L'Espagne lutta en Amérique et éradiqua les derniers païens présents.
Le Duc d'Albe combattit dans les Pays Bas pour écraser les rebelles réformés.
Le Français fut écraser pour avoir été trop tendre avec les protestants. Apèrs une victoire fulgurante, Philippe magnanime offrit la paix en échange des possessions américaines.
Enfin en 1570 l'Eglise décide de lutter contre la réforme: le concile de Trente se termine et ouvre la voix à la Contre-Réforme: ordre est donné d'extirper l'hérésie par tous les moyens!

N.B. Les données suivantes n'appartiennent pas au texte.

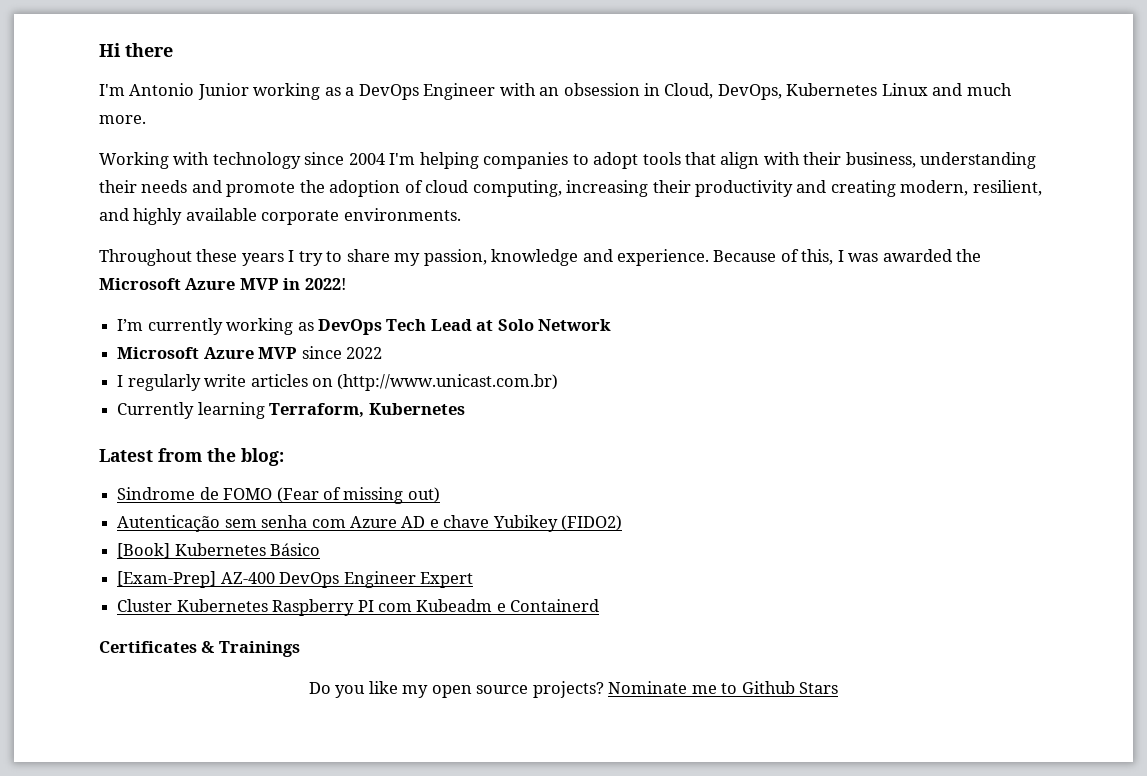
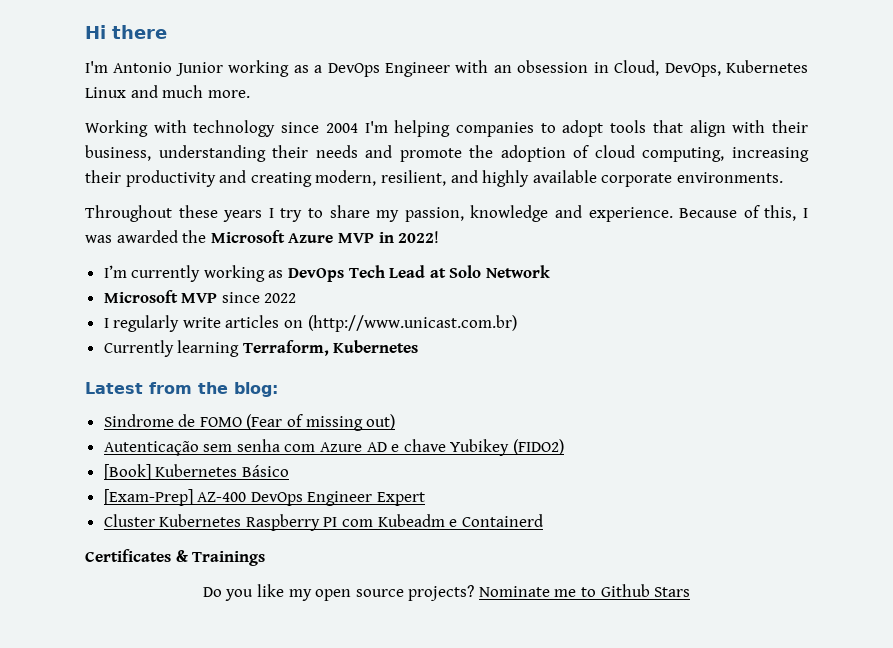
- Microsoft Azure MVP since 2022
+ Microsoft MVP since 2022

Le premier Philippe obéit à l'injonction papale et proclame haut et fort la foi catholique de son royaume. Pour prouver sa piété de roi très catholique, il jure d'érdiquer le schisme prétendu réformé.
En tant qu'empereur il se doit de commencer par le Saint Empire: en quelques années toutes les principautés sont mises à genoux: la Suède tombe en premier, ensuite le Hanovre, le Mecklembourg, le Brandebourg, le Holstein: tous embrassent la vraie foi.
Enfin avant de mourrir, il lui reste à accomplir un dernier voeu: venger sa femme qui a été trahie par sa propre soeur Elisabeth. Cette guerre est une des plus dures jamais combattues par la couronne: si les troupes aguéries écrasent facilement les rares milices britanniques, l'Invincible Armada souffre quelques défaites face aux marins anglais plus aguéris. Mais fianlement Elizabeth doit courber la tête face à l'Empereur et jurer de revenir dans le giron de l'Eglise Catholique, Une, Sainte et Apostolique!
Il est alors temps pour Philippe de se retirer dans un monastère et d'y terminer sa vie dans la grâce de Dieu.